# coupled equations with finite difference method

I have these three differential equations in which I need to solve numerically:

$$\frac{dn_0}{dt}= -n_0(t)W_{01}(t) + n_1(t)K_{10}$$

$$\frac{dn_1}{dt}= -n_1(t)W_{12}(t) - n_1(t)K_{10} + n_2(t)K_{21} + n_0(t)W_{01}(t)$$

$$\frac{dn_2}{dt}= n_1(t)W_{12}(t) - n_2(t)K_{21}$$

such that

$$n_0(0)=1$$ $$n_0(N)=0$$ $$n_1(0)=0$$ $$n_1(N)=1$$ $$n_2(0)=0$$ $$n_2(N)=0$$

Using the central finite difference formula:

$$\frac{n_{0}(t + \Delta t) - n_{0}(t - \Delta t)}{2\Delta t}=-n_0(t)W_{01}(t) + n_1(t)K_{10}$$

$$\frac{n_{1}(t + \Delta t) - n_{1}(t - \Delta t)}{2\Delta t}=-n_1(t)W_{12}(t) - n_1(t)K_{10} + n_2(t)K_{21} + n_0(t)W_{01}(t)$$

$$\frac{n_{2}(t + \Delta t) - n_{2}(t - \Delta t)}{2\Delta t}=n_1(t)W_{12}(t) - n_2(t)K_{21}$$

How do I determine the functions $$n0$$, $$n1$$ and $$n2$$ knowing that $$n0 + n1 + n2 =1$$, and that the three equations are coupled?

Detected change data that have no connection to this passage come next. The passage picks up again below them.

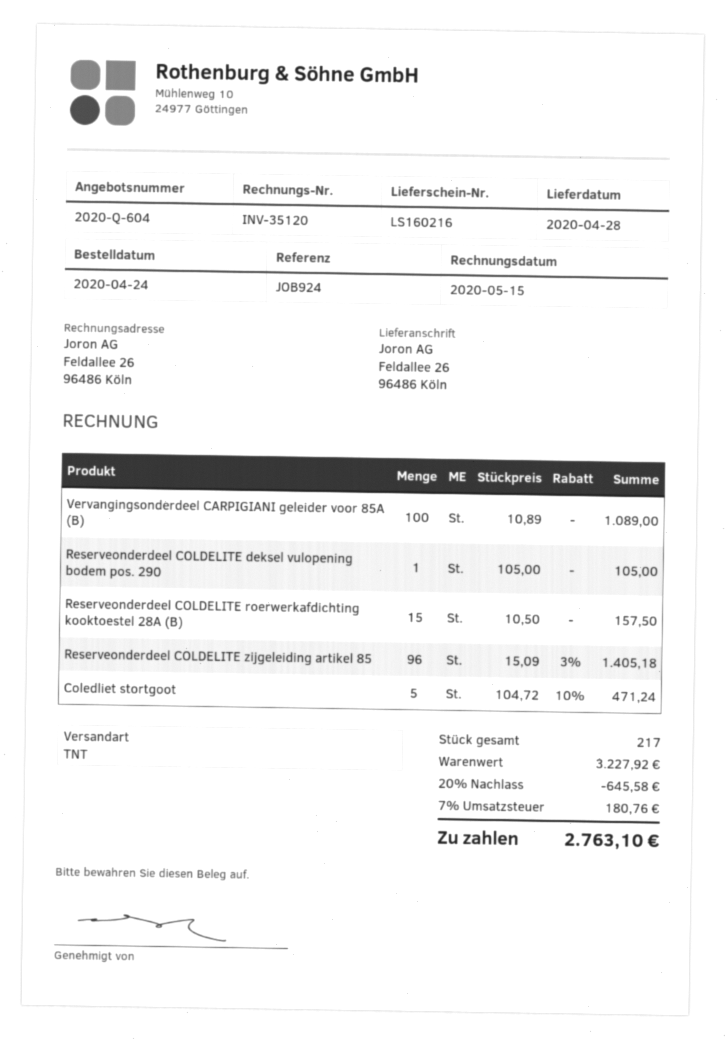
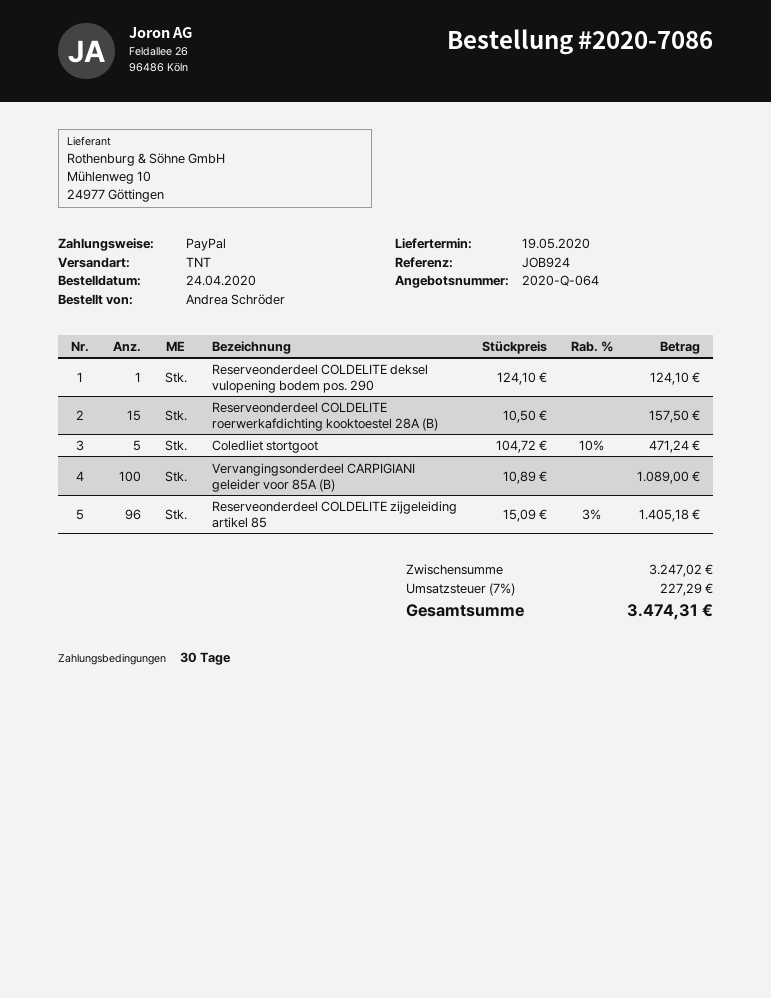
quote number: 2020-Q-604 -> 2020-Q-064
delivery date: 2020-04-28 -> 2020-05-19
Reserveonderdeel COLDELITE deksel vulopening bodem pos. 290: 1 x 105.00 = 105.00 -> 1 x 124.10 = 124.10
subtotal: 3227.92 -> 3247.02
discount: 20% = 645.58 -> none
tax: 7% = 180.76 -> 7% = 227.29
total: 2763.10 -> 3474.31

And I could not understand how to calculate the derivatives, how can I determine their value with the finite difference method without knowing the functions?

Hmm, so I did it now.

$$\frac{n_{0_{i+1}} - n_{0_{i-1}}}{2\Delta t}= -n_0(t_i)W_{01}(t_i) + n_1(t_i)K_{10}$$

with $$t_i= (i-1)\Delta t$$ and $$i= 2,3,... N-1$$ for $$\Delta t=\frac{b-a}{N-1}$$

knowing that this gives a system of the type $$Au=B$$ I can not think of a way to fill the array. I say, on the right side of the equation, what values $$n_0(t_i)$$ and $$n_1(t_i)$$ assume as $$t_i$$ varies?

I tried to implement in scilab, but to no avail

You need to think of your coupled equations as one equation.

Be n=$$\left(\begin{array}{c}n_0\\n_1\\n_2\end{array}\right)$$, you can write it as $$\frac{d}{dt}n= A n$$ with $$A=\left(\begin{array}{ccc}-W_{01}(t)&K_{10} &0\\W_{01}(t)&-W_{12}(t) - K_{10}&K_{21}\\0&W_{12}(t)&-K_{21}\end{array}\right).$$

For the constraint you could either derive a new set of equations by explicitly solving the constraint for $$n_2=1-n_0-n_1$$ and plug it in or if you want to be flexible with linear constraints of such type, you could do the following.

Linear Constraints

We can rewrite the linear constraint equation as $$Bn=l$$ with $$B=\left(\begin{array}{ccc}1&1&1\end{array}\right)$$ and $$l=1.$$

Now be $$I_B$$ a matrix of a basis of the image space of $$B$$ and $$N_B$$ a matrix of a basis of the null space of B, we can do a change of basis by writing $$n$$ as $$n=I_B n_{I}+ N_B n_{N}.$$ The matrices $$I_B$$ and $$N_B$$ can be obtained by using a singular value decomposition on $$B$$. Our new variables are $$n_I$$ and $$n_N$$.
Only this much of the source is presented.